Emergent Mind

Approximate Nearest Neighbor Search with Window Filters

(2402.00943)
Published Feb 1, 2024 in cs.DS , cs.IR , cs.LG and

Abstract

We define and investigate the problem of $\textit{c-approximate window search}$: approximate nearest neighbor search where each point in the dataset has a numeric label, and the goal is to find nearest neighbors to queries within arbitrary label ranges. Many semantic search problems, such as image and document search with timestamp filters, or product search with cost filters, are natural examples of this problem. We propose and theoretically analyze a modular tree-based framework for transforming an index that solves the traditional c-approximate nearest neighbor problem into a data structure that solves window search. On standard nearest neighbor benchmark datasets equipped with random label values, adversarially constructed embeddings, and image search embeddings with real timestamps, we obtain up to a $75\times$ speedup over existing solutions at the same level of recall.

Overview

  • This paper introduces the first comprehensive solution to the c-approximate window search problem, combining numeric label-based filters with Approximate Nearest Neighbor Search (ANNS) for enhanced semantic search.

  • The proposed solution employs a modular tree-based framework and label-space partitioning to efficiently handle window search, providing runtime bounds and optimal partitioning strategies through a comprehensive theoretical analysis.

  • Empirical validation demonstrates significant improvements in search speed by up to 75× without sacrificing recall, compared with traditional methods, across real and synthetic datasets.

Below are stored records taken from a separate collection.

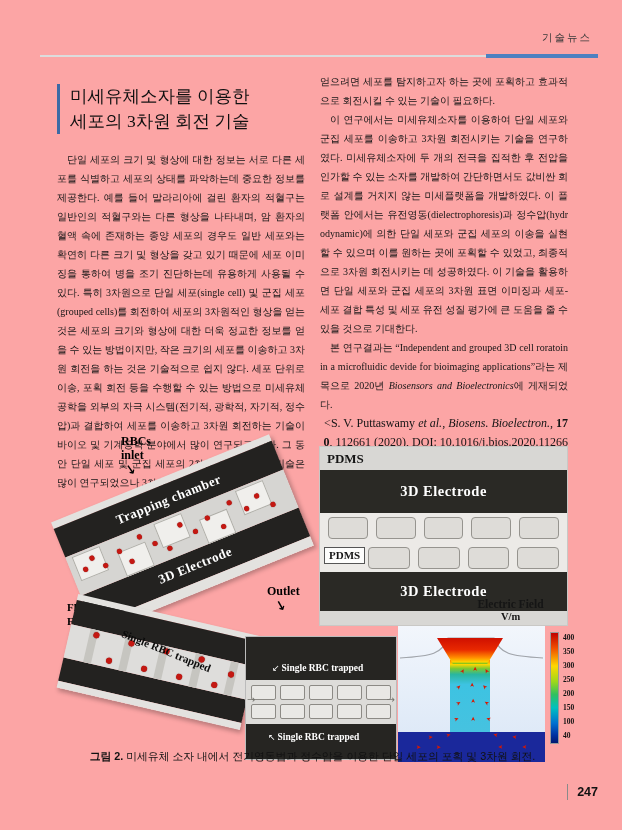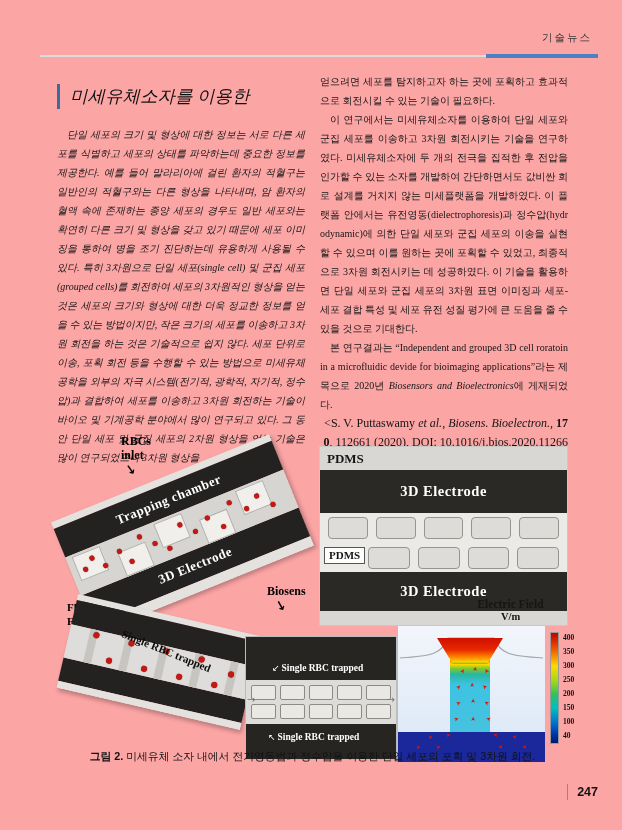--- a/index.html
+++ b/index.html
@@ -20,7 +20,7 @@
   .header-rule{position:absolute; top:55px; left:40px; right:24px; height:2px; background:#dcdcdc;}
   .header-rule-accent{position:absolute; top:54px; right:24px; width:112px; height:4px; background:var(--accent);}
   
-  .col-left{position:absolute; left:57px; top:84px; width:248px;font-style:italic;}
+  .col-left{position:absolute; left:57px; top:84px; width:248px;}
   .col-right{position:absolute; left:320px; top:72px; width:248px;}
   .title-block{border-left:3px solid var(--titlebar); padding-left:10px;}
   .title-line{font-size:17.5px; line-height:25px; color:#101010;}

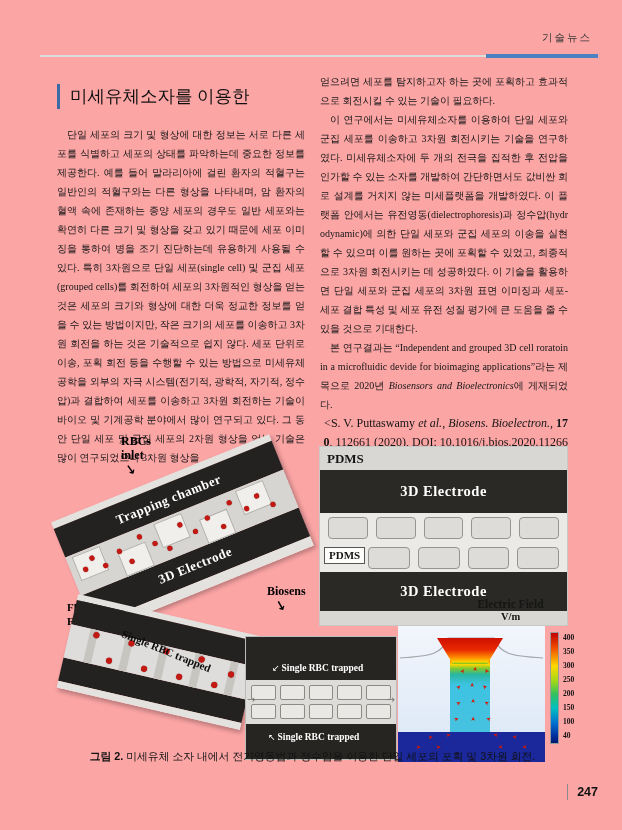--- a/index.html
+++ b/index.html
@@ -142,6 +142,7 @@
   <div class="col-left">
     <div class="title-block">
       <div class="title-line">미세유체소자를 이용한</div>
+      <div class="title-line">세포의 3차원 회전 기술</div>
     </div>
     <p class="body-text indent">단일 세포의 크기 및 형상에 대한 정보는 서로 다른 세포를 식별하고 세포의 상태를 파악하는데 중요한 정보를 제공한다. 예를 들어 말라리아에 걸린 환자의 적혈구는 일반인의 적혈구와는 다른 형상을 나타내며, 암 환자의 혈액 속에 존재하는 종양 세포의 경우도 일반 세포와는 확연히 다른 크기 및 형상을 갖고 있기 때문에 세포 이미징을 통하여 병을 조기 진단하는데 유용하게 사용될 수 있다. 특히 3차원으로 단일 세포(single cell) 및 군집 세포(grouped cells)를 회전하여 세포의 3차원적인 형상을 얻는 것은 세포의 크기와 형상에 대한 더욱 정교한 정보를 얻을 수 있는 방법이지만, 작은 크기의 세포를 이송하고 3차원 회전을 하는 것은 기술적으로 쉽지 않다. 세포 단위로 이송, 포획 회전 등을 수행할 수 있는 방법으로 미세유체공학을 외부의 자극 시스템(전기적, 광학적, 자기적, 정수압)과 결합하여 세포를 이송하고 3차원 회전하는 기술이 바이오 및 기계공학 분야에서 많이 연구되고 있다. 그 동안 단일 세포 및 군집 세포의 2차원 형상을 얻는 기술은 많이 연구되었으나 3차원 형상을</p>
   </div>

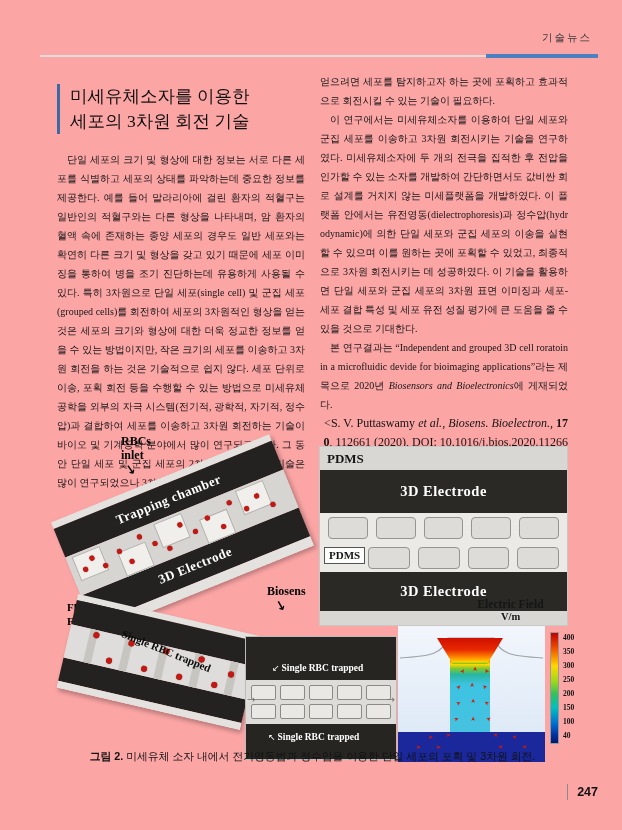--- a/index.html
+++ b/index.html
@@ -193,7 +193,7 @@
         <div class="stripe" style="height:33px">3D Electrode</div>
         <div class="edge" style="height:11px"></div>
       </div>
-      <div class="outlet-label fig-label">Biosens</div>
+      <div class="outlet-label fig-label">Outlet</div>
       <span class="arrow-glyph outlet-arrow">↘</span>
     </div>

  • The work offers practical implications for vector database development and semantic search applications, presenting a versatile framework that can adapt ANNS solutions to complex filtered search needs.

Introduction

The exploration of c-approximate window search integrates numeric label-based filters with Approximate Nearest Neighbor Search (ANNS), addressing a gap in large-scale, efficient semantic search. This research positions itself at the forefront of innovations in data retrieval, focusing on scenarios where search queries are not only about proximity in vector space but also about conformance to numerical criteria defined by window filters. The significance of this problem extends across various domains, from timestamp-based image retrieval to budget-limited product searches.

Main Contributions

The authors present the first comprehensive solution to the c-approximate window search problem. This solution hinges on a modular tree-based framework and proposes:

  • A formal definition and examination of the c-approximate window search problem.

  • Novel algorithms utilizing a tree-based framework and label-space partitioning to efficiently tackle window search.

  • A comprehensive theoretical analysis, offering runtime bounds and optimal partitioning strategies.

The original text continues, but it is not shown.